How to Read, Understand and Study Proofs

(This talk was given on March 31, 2014, at the University of Toronto to a class of mostly MAT 137 students. It was standing room only!)

In my first year of undergrad I was bad at proofs. In my second year of undergrad I was terrible at proofs. In my third year I was okay at proofs, but I was terrible at studying proofs.

The way I used to learn proofs was by memorizing the words in the textbook’s proof, word by word, with almost no understanding. I knew math, and I was fairly good at problems, but I just couldn’t get any purchase when it came to learning proofs.

Eventually I started to pick up various “tricks” and strategies for learning proofs. This talk is aimed at me in first year, and what I needed to hear so that I could have studied proofs better. (“I no proof good.”)

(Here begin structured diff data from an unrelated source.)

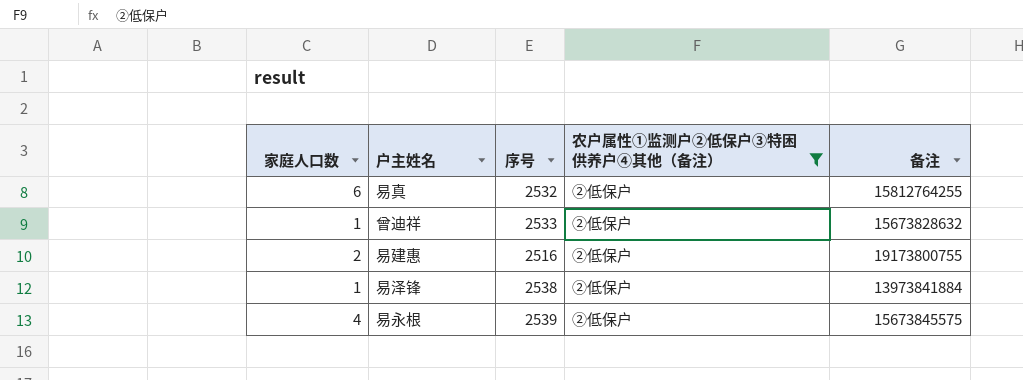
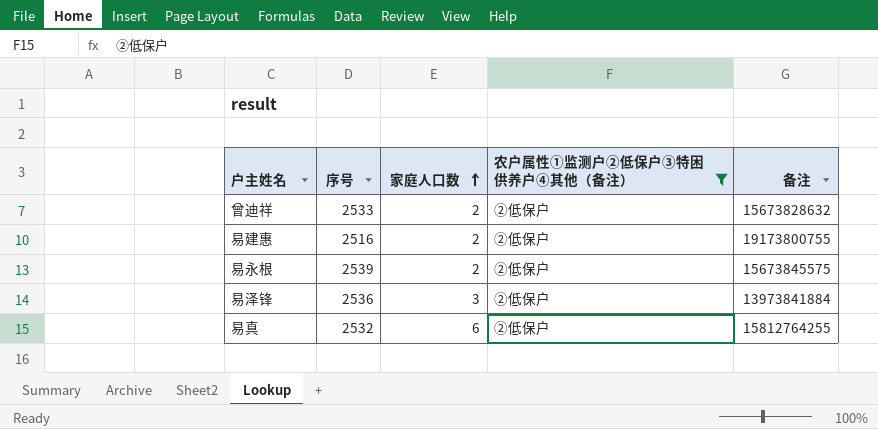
row order: none -> 家庭人口数 ascending
column 家庭人口数 | position: 1 -> 3
曾迪祥 | 家庭人口数: 1 -> 2
易永根 | 家庭人口数: 4 -> 2
易泽锋 | 序号: 2538 -> 2536
易泽锋 | 家庭人口数: 1 -> 3

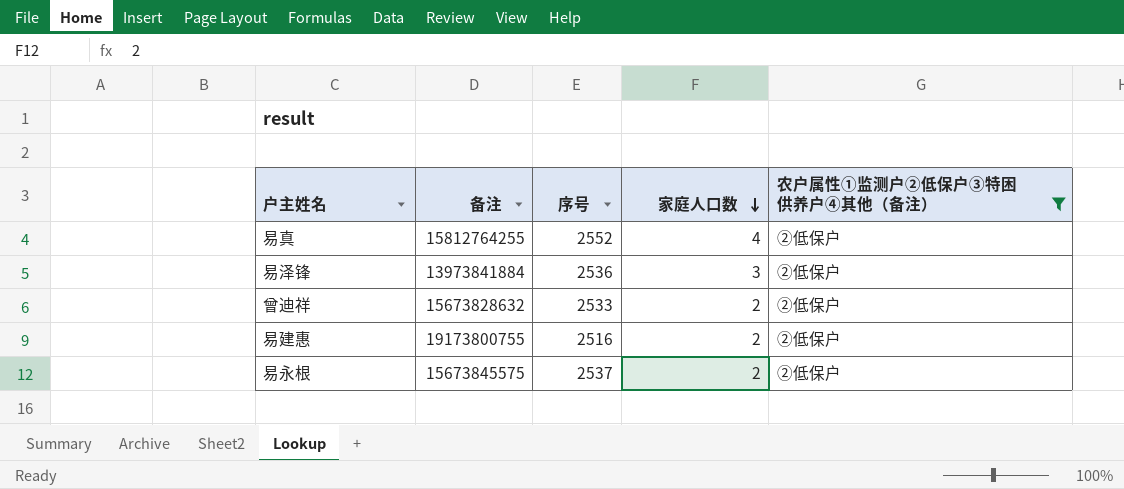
row order: 家庭人口数 ascending -> 家庭人口数 descending
column 备注 | position: 5 -> 2
易真 | 序号: 2532 -> 2552
易真 | 家庭人口数: 6 -> 4
易永根 | 序号: 2539 -> 2537

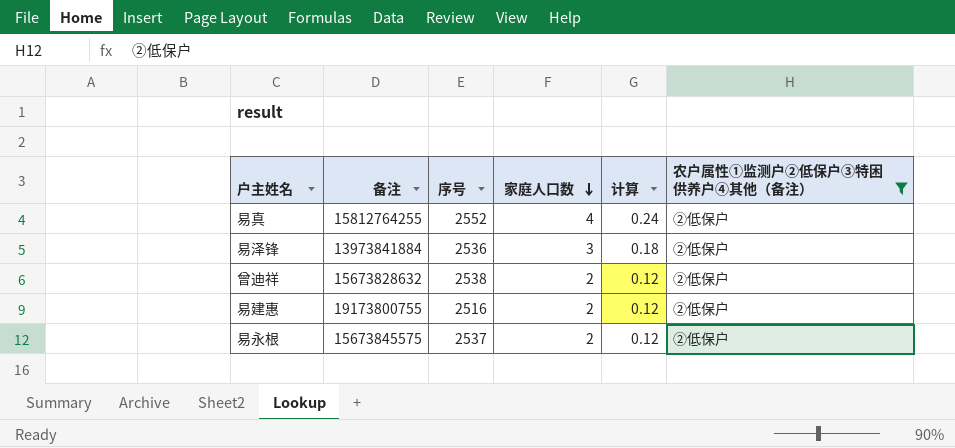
column 计算 | formula: none -> [家庭人口数] * 0.06
曾迪祥 | 序号: 2533 -> 2538

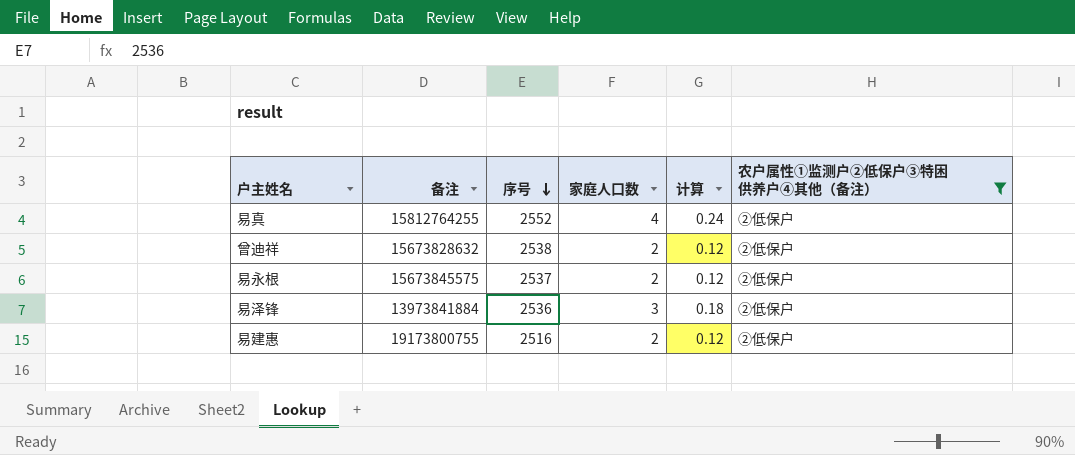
row order: 家庭人口数 descending -> 序号 descending

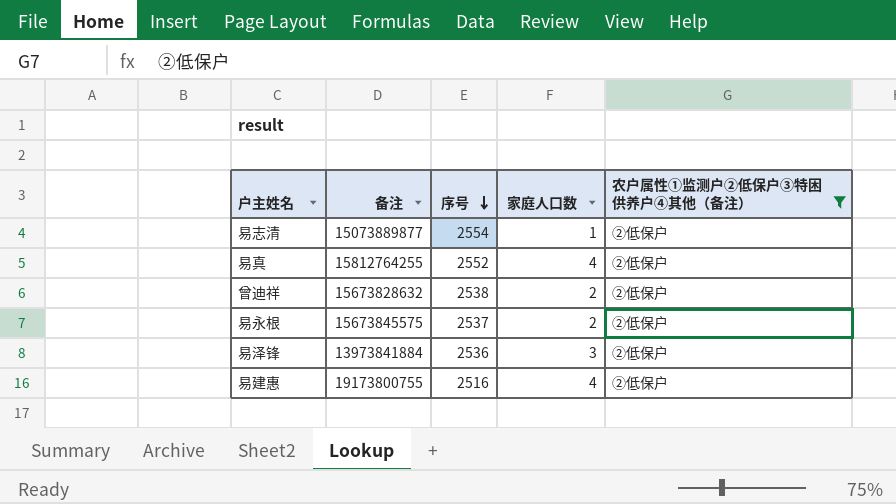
column 计算 | formula: [家庭人口数] * 0.06 -> none
row 易志清: none -> 15073889877 | 2554 | 1 | ②低保户
易建惠 | 家庭人口数: 2 -> 4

We’ll look at the basics of proof reading, the idea of definition unwinding and clever ideas, and finally we’ll present a general method for reading proofs.

Gloops and Snicks

Let’s prove the following theorem:

Theorem: A Gloop added to a Snick is a Snick.

Proof. Well we have no idea how to proceed because we don’t know what these things are! Before you start a proof you need to make sure that you understand the precise definitions of all of the words being used. How can you expect to manipulate things if you don’t know what they are?

So here are the definitions:

Definition. A Gloop is something of the form $\vert_a^0$ where $a$ is an integer and a Snick is something of the form $\vert_b^1$ where $b$ is an integer.

Okay, now back to the proof. Let $x = \vert_a^0$ be a gloop and let $\vert_b^1$ be a snick (where $a,b$ are integers). Now $x + y = \vert_a^0 + \vert_b^1$ and we don’t know how to continue, because we don’t know how to add these things. So we need to understand that first.

Definition. An integer of the form $2a + i$ (where $i$ is 0 or 1) can be written as $\vert_a^i$ .

Now $x + y = \vert_a^0 + \vert_b^1 = (2a + 0) + (2b + 1) = 2(a + b) + 1 = \vert_{a+b}^1$ , which is a Snick.

[END OF PROOF]

I’m sure you’ve all seen this before. This is just the proof that an even number added to an odd number is an odd number.

Lesson

You need to understand the words before you go through proofs. Look up the relevant definitions!
This proof required no insight or clever ideas; it is called “a proof by unwinding defintions”.
You need to justify each step. (In principle) proofs should be air-tight.
Don’t make any assumptions about how you can manipulate objects.

Definition Unwinding and the Clever Idea

Our goal when looking at proofs is partly to identify which parts of the proof are definition unwinding, and which parts actually required a new idea. In your first couple of years in math most proofs will require only one or zero clever ideas. Let’s try to identify the clever idea (if there is one) in the proof of the (modified) Squeeze theorem for functions.

Theorem. Suppose $l(x), u(x)$ are differentiable functions (‘l’ is for lower, and ‘u’ is for upper) and $f(x)$ is any function such that $l(x) < f(x) < u(x)$ for all $x \neq a$ , and suppose
$\displaystyle \lim_{x \rightarrow a} l(x) = L = \lim_{x \rightarrow a} u(x)$

THEN $\lim_{x \rightarrow a} f(x) = L$ .

Proof. Let’s go through this proof as brainlessly as possible, trying only to unwind definitions and make obvious algebraic manipulations.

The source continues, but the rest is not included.